# [Exercise prompt]
Each line below that contains the word "Megane" must be copied.

# [Supplied material]
BEGIN

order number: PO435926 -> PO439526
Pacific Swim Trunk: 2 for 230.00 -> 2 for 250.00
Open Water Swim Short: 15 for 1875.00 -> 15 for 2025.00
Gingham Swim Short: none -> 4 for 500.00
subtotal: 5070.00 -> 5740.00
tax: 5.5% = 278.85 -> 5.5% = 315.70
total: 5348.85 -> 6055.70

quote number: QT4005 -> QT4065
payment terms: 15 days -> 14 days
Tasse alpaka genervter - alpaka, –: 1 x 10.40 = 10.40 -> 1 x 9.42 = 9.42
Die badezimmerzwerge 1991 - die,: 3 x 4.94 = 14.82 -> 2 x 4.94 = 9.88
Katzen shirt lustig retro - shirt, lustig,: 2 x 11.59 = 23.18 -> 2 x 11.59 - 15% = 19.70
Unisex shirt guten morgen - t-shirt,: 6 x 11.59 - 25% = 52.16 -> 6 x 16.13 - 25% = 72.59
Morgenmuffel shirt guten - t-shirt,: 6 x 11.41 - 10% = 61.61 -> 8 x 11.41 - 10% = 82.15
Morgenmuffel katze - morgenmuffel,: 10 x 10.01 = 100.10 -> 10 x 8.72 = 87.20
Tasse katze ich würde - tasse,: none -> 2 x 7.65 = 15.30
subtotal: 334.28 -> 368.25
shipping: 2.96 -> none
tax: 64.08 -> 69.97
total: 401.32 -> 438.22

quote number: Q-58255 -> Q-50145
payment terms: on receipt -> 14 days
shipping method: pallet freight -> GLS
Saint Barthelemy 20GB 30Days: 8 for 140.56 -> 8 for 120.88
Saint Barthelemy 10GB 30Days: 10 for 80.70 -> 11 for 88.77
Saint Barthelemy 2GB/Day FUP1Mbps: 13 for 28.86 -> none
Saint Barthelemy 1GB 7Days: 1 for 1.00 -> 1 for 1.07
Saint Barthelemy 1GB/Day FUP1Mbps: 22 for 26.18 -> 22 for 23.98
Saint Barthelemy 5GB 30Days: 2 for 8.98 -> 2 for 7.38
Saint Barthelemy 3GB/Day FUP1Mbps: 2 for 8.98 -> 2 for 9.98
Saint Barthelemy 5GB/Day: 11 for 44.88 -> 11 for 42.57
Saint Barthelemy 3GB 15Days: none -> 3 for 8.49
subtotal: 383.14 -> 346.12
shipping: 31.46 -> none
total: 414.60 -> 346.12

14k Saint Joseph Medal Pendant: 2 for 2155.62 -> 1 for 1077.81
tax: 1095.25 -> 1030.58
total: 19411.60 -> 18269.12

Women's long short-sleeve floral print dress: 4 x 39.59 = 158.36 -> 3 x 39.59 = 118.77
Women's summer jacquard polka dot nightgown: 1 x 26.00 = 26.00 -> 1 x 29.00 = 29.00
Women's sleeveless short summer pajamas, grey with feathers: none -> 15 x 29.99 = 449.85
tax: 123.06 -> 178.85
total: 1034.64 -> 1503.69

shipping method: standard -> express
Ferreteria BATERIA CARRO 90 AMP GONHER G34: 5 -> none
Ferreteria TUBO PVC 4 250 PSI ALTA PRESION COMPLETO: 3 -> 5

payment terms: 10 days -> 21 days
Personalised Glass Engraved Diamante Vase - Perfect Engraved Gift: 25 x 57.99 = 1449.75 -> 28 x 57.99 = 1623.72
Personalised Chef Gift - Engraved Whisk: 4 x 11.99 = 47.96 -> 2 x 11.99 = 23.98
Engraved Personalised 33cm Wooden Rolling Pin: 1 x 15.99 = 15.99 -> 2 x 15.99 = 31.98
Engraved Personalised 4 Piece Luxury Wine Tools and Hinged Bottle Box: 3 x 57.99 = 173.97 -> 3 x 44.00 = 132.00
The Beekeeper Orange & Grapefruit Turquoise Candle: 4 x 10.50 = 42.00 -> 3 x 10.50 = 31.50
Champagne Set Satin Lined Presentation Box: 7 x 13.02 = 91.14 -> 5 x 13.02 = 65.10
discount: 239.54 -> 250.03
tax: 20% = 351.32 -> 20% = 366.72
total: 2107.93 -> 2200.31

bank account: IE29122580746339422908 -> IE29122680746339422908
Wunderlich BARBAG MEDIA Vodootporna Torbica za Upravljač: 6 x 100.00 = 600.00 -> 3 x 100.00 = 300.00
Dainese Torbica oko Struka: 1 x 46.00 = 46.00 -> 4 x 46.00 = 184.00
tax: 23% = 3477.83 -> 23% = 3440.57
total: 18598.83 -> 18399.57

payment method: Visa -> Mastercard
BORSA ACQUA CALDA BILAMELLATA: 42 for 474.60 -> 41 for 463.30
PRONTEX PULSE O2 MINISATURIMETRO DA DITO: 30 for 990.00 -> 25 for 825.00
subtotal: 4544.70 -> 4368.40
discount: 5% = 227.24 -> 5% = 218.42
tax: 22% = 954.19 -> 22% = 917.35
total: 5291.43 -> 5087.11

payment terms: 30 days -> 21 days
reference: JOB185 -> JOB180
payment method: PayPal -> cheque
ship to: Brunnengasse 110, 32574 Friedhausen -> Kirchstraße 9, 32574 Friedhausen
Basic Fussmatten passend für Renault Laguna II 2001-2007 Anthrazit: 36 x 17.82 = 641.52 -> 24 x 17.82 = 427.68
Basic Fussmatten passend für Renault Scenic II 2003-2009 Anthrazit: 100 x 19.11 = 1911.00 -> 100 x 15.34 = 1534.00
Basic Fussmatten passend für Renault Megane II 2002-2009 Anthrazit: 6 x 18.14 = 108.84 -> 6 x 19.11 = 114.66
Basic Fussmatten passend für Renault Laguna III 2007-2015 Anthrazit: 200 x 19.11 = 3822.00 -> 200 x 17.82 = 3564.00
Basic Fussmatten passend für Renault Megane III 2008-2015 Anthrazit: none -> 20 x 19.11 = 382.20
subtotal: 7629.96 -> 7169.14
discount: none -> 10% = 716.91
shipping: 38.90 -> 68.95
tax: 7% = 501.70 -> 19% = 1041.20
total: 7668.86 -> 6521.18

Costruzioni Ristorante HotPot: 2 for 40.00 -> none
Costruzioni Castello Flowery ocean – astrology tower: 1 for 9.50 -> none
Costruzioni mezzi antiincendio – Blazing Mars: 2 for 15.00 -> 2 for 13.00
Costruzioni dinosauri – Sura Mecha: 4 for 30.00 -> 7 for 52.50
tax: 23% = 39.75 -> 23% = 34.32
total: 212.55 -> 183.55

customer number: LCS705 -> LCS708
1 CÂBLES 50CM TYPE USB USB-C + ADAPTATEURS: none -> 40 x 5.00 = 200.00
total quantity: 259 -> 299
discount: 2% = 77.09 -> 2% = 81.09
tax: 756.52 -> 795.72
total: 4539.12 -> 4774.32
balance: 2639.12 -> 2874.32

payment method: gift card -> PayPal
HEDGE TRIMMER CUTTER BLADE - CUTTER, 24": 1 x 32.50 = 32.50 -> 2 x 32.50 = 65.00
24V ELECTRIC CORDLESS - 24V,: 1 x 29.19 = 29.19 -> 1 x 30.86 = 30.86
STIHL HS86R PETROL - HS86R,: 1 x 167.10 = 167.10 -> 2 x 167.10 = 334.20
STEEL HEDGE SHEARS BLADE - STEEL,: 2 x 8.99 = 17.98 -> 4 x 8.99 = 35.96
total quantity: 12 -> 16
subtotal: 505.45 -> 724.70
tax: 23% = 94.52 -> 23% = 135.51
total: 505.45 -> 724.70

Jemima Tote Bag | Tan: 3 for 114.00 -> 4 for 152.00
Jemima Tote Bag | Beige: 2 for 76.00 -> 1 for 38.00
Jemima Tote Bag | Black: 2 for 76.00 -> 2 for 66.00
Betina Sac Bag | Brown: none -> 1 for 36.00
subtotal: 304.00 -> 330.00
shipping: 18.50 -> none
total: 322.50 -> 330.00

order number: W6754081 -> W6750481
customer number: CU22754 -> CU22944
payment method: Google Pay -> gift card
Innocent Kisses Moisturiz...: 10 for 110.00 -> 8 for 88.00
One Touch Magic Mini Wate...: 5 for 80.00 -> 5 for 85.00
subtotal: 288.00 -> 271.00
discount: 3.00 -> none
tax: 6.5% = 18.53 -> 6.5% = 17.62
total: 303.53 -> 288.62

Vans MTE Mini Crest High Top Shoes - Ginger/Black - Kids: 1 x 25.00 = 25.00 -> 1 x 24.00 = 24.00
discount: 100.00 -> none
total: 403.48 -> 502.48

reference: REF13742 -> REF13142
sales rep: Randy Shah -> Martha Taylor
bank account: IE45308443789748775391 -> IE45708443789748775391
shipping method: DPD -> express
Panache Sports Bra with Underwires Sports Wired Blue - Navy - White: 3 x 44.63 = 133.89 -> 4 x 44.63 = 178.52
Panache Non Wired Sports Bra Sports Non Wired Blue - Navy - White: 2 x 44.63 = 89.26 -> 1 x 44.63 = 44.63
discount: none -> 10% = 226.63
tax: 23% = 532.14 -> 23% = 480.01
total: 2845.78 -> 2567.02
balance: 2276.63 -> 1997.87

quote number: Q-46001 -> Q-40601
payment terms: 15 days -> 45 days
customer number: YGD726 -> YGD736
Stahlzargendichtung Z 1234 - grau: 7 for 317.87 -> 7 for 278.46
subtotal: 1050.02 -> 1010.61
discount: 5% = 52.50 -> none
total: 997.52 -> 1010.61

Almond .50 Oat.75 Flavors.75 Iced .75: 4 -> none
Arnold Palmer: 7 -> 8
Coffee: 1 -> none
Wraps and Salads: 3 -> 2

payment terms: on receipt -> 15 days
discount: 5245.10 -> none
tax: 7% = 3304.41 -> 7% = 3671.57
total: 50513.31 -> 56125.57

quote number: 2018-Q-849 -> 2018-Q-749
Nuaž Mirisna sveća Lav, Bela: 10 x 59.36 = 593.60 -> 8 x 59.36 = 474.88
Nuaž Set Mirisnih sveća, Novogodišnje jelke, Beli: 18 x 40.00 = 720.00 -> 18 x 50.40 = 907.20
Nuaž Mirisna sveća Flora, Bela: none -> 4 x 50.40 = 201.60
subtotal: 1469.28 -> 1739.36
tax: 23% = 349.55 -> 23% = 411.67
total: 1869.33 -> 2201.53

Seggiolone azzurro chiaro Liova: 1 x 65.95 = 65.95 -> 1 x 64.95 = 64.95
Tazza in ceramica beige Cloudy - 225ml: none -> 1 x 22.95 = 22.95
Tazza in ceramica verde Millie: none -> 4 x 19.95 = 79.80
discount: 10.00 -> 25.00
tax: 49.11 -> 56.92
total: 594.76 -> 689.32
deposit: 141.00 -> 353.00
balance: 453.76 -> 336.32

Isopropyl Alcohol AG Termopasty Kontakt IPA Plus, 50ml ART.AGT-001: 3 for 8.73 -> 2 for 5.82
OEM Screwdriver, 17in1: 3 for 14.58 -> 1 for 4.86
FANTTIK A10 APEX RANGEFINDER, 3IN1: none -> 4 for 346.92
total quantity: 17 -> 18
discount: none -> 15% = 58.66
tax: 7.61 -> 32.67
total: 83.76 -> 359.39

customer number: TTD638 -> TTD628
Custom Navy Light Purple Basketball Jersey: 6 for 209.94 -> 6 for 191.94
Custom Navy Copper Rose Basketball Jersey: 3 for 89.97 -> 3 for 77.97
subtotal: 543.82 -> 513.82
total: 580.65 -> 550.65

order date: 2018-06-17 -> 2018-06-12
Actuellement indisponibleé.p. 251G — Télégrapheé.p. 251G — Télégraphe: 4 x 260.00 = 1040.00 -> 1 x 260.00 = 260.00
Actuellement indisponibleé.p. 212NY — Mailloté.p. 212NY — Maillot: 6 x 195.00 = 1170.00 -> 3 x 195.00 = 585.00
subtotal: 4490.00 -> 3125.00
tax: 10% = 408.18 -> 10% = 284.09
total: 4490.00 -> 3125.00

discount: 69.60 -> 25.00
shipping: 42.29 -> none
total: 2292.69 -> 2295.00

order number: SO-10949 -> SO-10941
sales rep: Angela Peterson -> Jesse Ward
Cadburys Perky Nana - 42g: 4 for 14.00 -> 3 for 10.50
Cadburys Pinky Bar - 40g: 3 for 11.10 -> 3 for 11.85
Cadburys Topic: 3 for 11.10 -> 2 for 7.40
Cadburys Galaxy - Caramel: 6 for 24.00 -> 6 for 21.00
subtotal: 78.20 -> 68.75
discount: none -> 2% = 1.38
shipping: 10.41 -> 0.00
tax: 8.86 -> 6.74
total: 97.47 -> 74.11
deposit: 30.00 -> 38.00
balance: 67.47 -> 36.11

END

# [Written answer]
Basic Fussmatten passend für Renault Megane II 2002-2009 Anthrazit: 6 x 18.14 = 108.84 -> 6 x 19.11 = 114.66
Basic Fussmatten passend für Renault Megane III 2008-2015 Anthrazit: none -> 20 x 19.11 = 382.20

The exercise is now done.